• [What is required]: From the first line of the entries below through the line bearing "width: 940px;", write out each line exactly. Omit pictures.

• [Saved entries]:
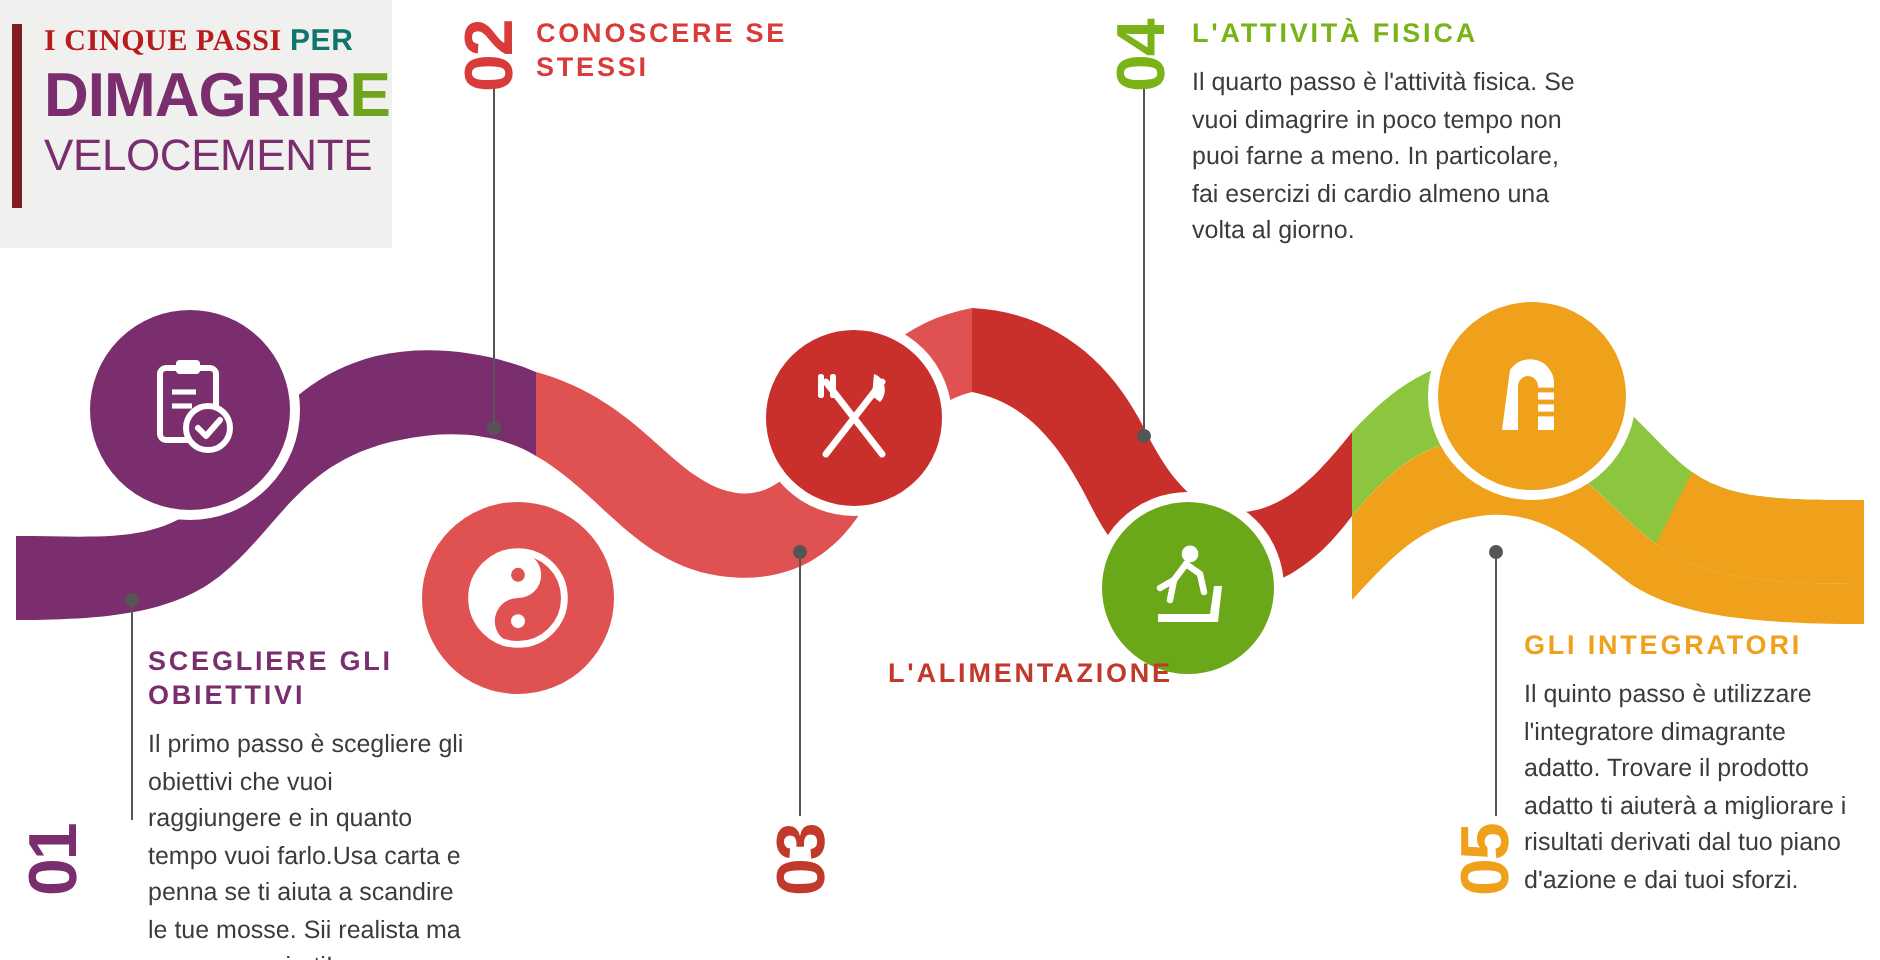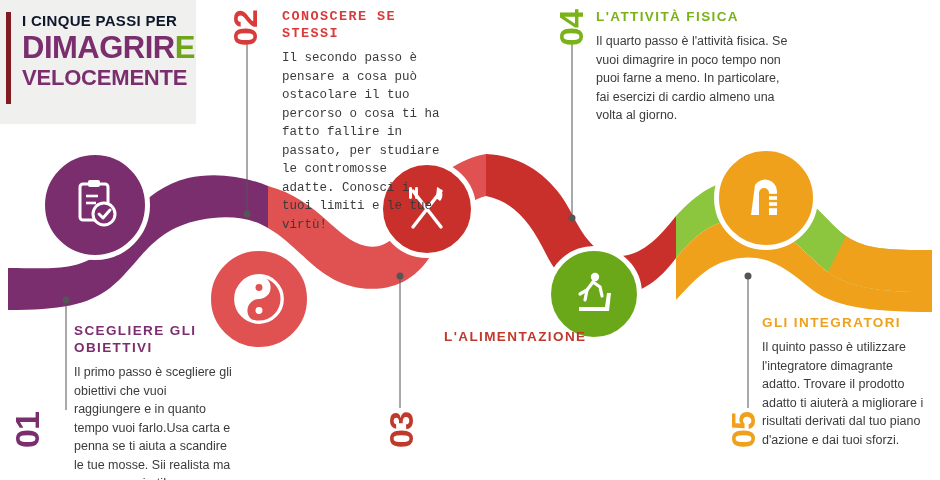--- a/index.html
+++ b/index.html
@@ -36,35 +36,35 @@
     height: 92px;
     background: #7e1c22;
   }
   .title-l1 {
     font-size: 15px;
     font-weight: bold;
     letter-spacing: 0.3px;
     line-height: 18px;
     margin: 2px 0 0 8px;
   }
-  .t-dark { color: #0f172a; }
-  .t-red  { color: #0f172a; }
+  .t-dark { color: #b91c1c; font-family: Liberation Serif, serif; }
+  .t-red  { color: #0f766e; }
   .title-l2 {
     margin: 1px 0 0 8px;
     font-size: 31px;
     font-weight: bold;
     line-height: 34px;
     letter-spacing: -0.5px;
   }
   .t-purple { color: #7b2e6e; margin-top: 33px; }
   .t-green  { color: #6fa51c; }
   .title-l3 {
     margin: 0 0 0 8px;
     font-size: 22px;
-    font-weight: bold;
+    font-weight: normal;
     line-height: 26px;
     color: #7b2e6e;
     letter-spacing: -0.2px;
   }
   
   #ribbon, #connectors {
     position: absolute;
     left: 0;
     top: 0;
     width: 940px;
@@ -233,23 +233,22 @@
   <div class="stepnum c-red" style="left:228px; top:46px;">02</div>
   <div class="stepnum c-darkred" style="left:384px; top:448px;">03</div>
   <div class="stepnum c-green" style="left:554px; top:46px;">04</div>
   <div class="stepnum c-orange" style="left:726px; top:448px;">05</div>
 
   <div class="block" style="left:74px; top:322px; width:160px;">
     <h3 class="c-purple">SCEGLIERE GLI OBIETTIVI</h3>
     <p>Il primo passo è scegliere gli obiettivi che vuoi raggiungere e in quanto tempo vuoi farlo.Usa carta e penna se ti aiuta a scandire le tue mosse. Sii realista ma non scoraggiarti!</p>
   </div>
 
-  <div class="block" style="left:282px; top:8px; width:162px;font-family:Liberation Mono, monospace;">
+  <div class="block" style="left:268px; top:8px; width:162px;">
     <h3 class="c-red">CONOSCERE SE STESSI</h3>
-    <p>Il secondo passo è pensare a cosa può ostacolare il tuo percorso o cosa ti ha fatto fallire in passato, per studiare le contromosse adatte. Conosci i tuoi limiti e le tue virtù!</p>
   </div>
 
   <div class="block" style="left:424px; top:328px; width:172px;margin-left:20px;">
     <h3 class="c-darkred">L'ALIMENTAZIONE</h3>
   </div>
 
   <div class="block" style="left:596px; top:8px; width:196px;">
     <h3 class="c-green">L'ATTIVITÀ FISICA</h3>
     <p>Il quarto passo è l'attività fisica. Se vuoi dimagrire in poco tempo non puoi farne a meno. In particolare, fai esercizi di cardio almeno una volta al giorno.</p>
   </div>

• [Solution to this problem]:
--- a/index.html
+++ b/index.html
@@ -36,35 +36,35 @@
     height: 92px;
     background: #7e1c22;
   }
   .title-l1 {
     font-size: 15px;
     font-weight: bold;
     letter-spacing: 0.3px;
     line-height: 18px;
     margin: 2px 0 0 8px;
   }
-  .t-dark { color: #0f172a; }
-  .t-red  { color: #0f172a; }
+  .t-dark { color: #b91c1c; font-family: Liberation Serif, serif; }
+  .t-red  { color: #0f766e; }
   .title-l2 {
     margin: 1px 0 0 8px;
     font-size: 31px;
     font-weight: bold;
     line-height: 34px;
     letter-spacing: -0.5px;
   }
   .t-purple { color: #7b2e6e; margin-top: 33px; }
   .t-green  { color: #6fa51c; }
   .title-l3 {
     margin: 0 0 0 8px;
     font-size: 22px;
-    font-weight: bold;
+    font-weight: normal;
     line-height: 26px;
     color: #7b2e6e;
     letter-spacing: -0.2px;
   }
   
   #ribbon, #connectors {
     position: absolute;
     left: 0;
     top: 0;
     width: 940px;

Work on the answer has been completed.